重要ミッションのひとつは、観光に特化したマーケティング人材の育成


— テーマパーク「ジャングリア沖縄」について伺う前に、ジャパンエンターテイメントが沖縄で推進する一連のプロジェクトの前提を、改めて確認させてください。もともとテーマパークありきではなく、「地域の価値を消費者価値へと転換し、そこに暮らす人も訪れる人も豊かにする」ことを目標としており、その手段のひとつとしてテーマパークを位置づけた、という理解でよろしいでしょうか。

 おっしゃる通りです。ジャパンエンターテイメントは「沖縄から日本の“未来”をつくる」をミッションとして掲げています。沖縄がもともと持つ素晴らしい観光ポテンシャルを捉え、観光産業のフロントランナーである沖縄が抱える課題やチャレンジに地域とともに向き合い乗り越えていくことが、観光立国・日本全体の産業発展に直結すると考えています。

 私たちがさまざまな地域の観光産業において特に伸びしろのある課題と考えている点は、大きく4つあります。 1つ目は、地域のブランド力の向上です。そしてそのブランド力を高めるために必要となるのが、2つ目の「高度観光人材」の育成です。高度観光人材というと、一般的には観光領域のマネジメント人材を指すことが多いのですが、私たちはそれを「観光事業領域のマーケティング人材」と再定義しています。マネジメントに携わる人も、ジャングリア沖縄で活躍する“ナビゲーター”のような現場で顧客に接する人も、アプローチは異なれど「消費者価値を生み出す」という目的は同じ。つまり観光産業に関わるすべての人はマーケター的視点を持つ人であり、観光に特化したマーケターを育てていくことが不可欠だと捉えています。

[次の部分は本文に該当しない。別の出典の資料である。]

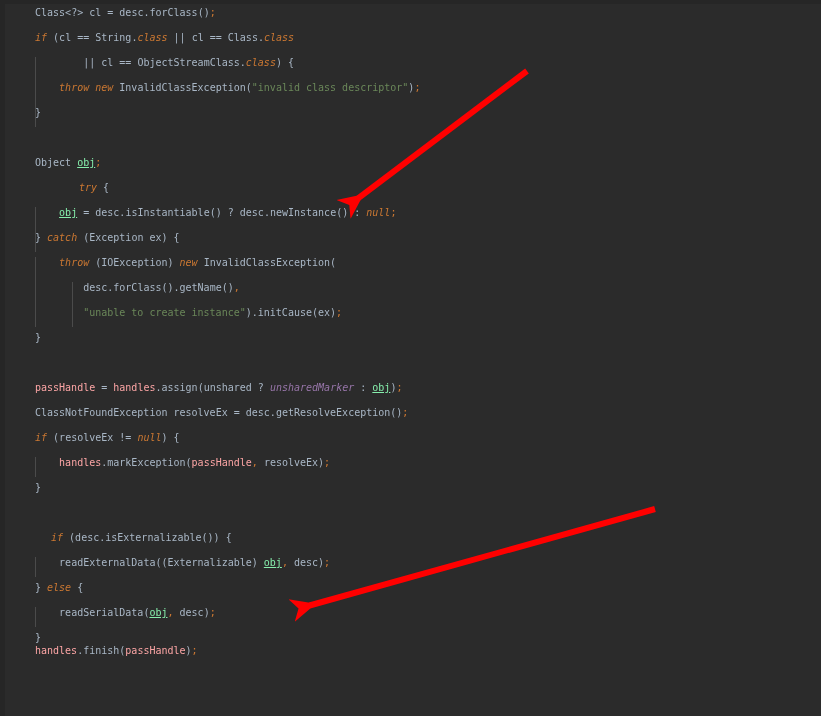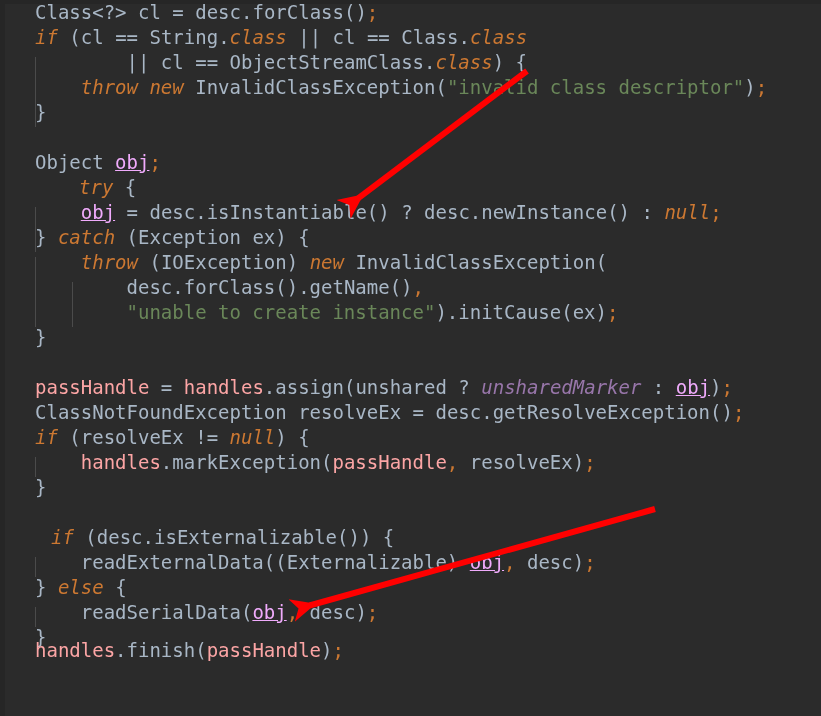"Class<?> cl = desc.forClass();" .line { font-size: 19px -> 10px }
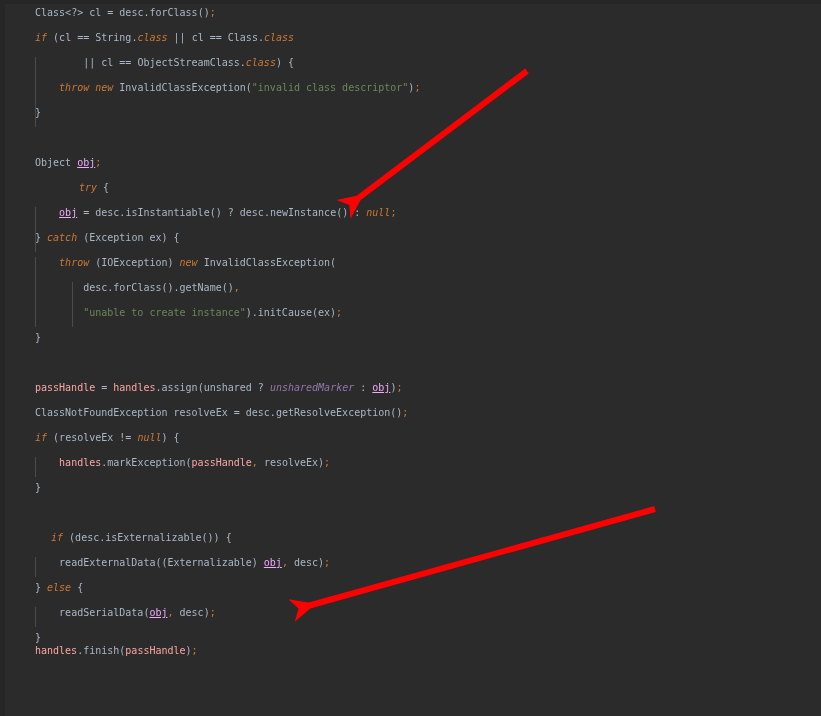"obj" .local-u { color: #f0abfc -> #86efac }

 3つ目は、オーバーツーリズムにならないための交通課題の解決です。開業前から「渋滞はどうなるのか」といったご指摘を多数いただきましたが、重要なのは、渋滞そのものをどう抑えるかという発想に終始せず、地域住民の交通と観光客の交通をいかに両立させ、地域が持続的に発展するための仕組みをどう構築するかということだと考えています。

 そして4つ目が、地域が稼げる仕組みをつくることです。外部資本が入っても、そこで生まれた利益が地域に還元されにくいという課題があります。地元事業者と外部事業者がともに成長できる構造を整えていかなければなりません。

 これら4つの課題を解決し、「地域にある価値を消費者価値へと転換する」ことを実現するビジネスモデルとして、テーマパークを選びました。飲食、物販、アトラクション体験など、その地でしか味わえない魅力を提供するテーマパーク事業が地域で持続的に発展することが、やがて地域全体、そして日本の産業の発展へと波及していく起点となる。私たちの事業は、まさにその未来を目指した取り組みです。
 
ジャパンエンターテイメント 
代表取締役CEO
加藤健史氏

早稲田大学卒業後、2000年にユニバーサル・スタジオ・ジャパンを運営するユー・エス・ジェイに入社。新規アトラクションを複数立上げ、高効率なオペレーション開発に従事した後、飲食部門・物販部門にてビジネスアナリストを務める。2018年に株式会社ジャパンエンターテイメントを設立。2025年7月にジャングリア沖縄をオープンさせた。

ジャパンエンターテイメントは「地域の価値を消費者の価値へ、持続可能な事業を実現する」という方針を掲げています。それを実現する方法は必ずしも観光事業やテーマパークに限らないと思いますが、なぜこの分野にフォーカスするのでしょうか。

 私たちは、「地域の価値」に焦点を当てた事業をつくることが、日本全体の活性化につながると考えました。その地に根ざした持続可能な事業モデルを構築し、それを足がかりにさらに大きな成長を目指すという方針です。

 沖縄だけでなく日本の各地域には、まだ消費者価値として十分に顕在化していない魅力的な資源(産品・風景・体験など)が豊富に存在します。しかし、それらが消費者の元に届き価値として成立するまでのプロセスが上手く機能していないケースが少なくありません。このギャップこそ、私たちのマーケティング経験を活かし、地域とともに解決していくべき課題であり、微力ながら貢献できる領域だと捉えています。

 テーマパークは、一事業のなかにエンターテイメントだけでなく、その地での飲食や物販などの消費、周辺の交通や宿泊なども含めた「経済のマルチプライヤー(増幅装置)」としての、変化の起点となれる可能性が高いと考えています。

 観光による地域活性化の具体的な方法としては、たとえば地元事業者と連携したツアーの企画やグランピングなども考えられると思います。さまざまな可能性がある中で、「持続可能で地域に根ざした観光モデルの創出を通じて、日本全体の活力向上に寄与しよう」という意思決定があり、観光事業、特にテーマパーク事業にフォーカスすることになりました。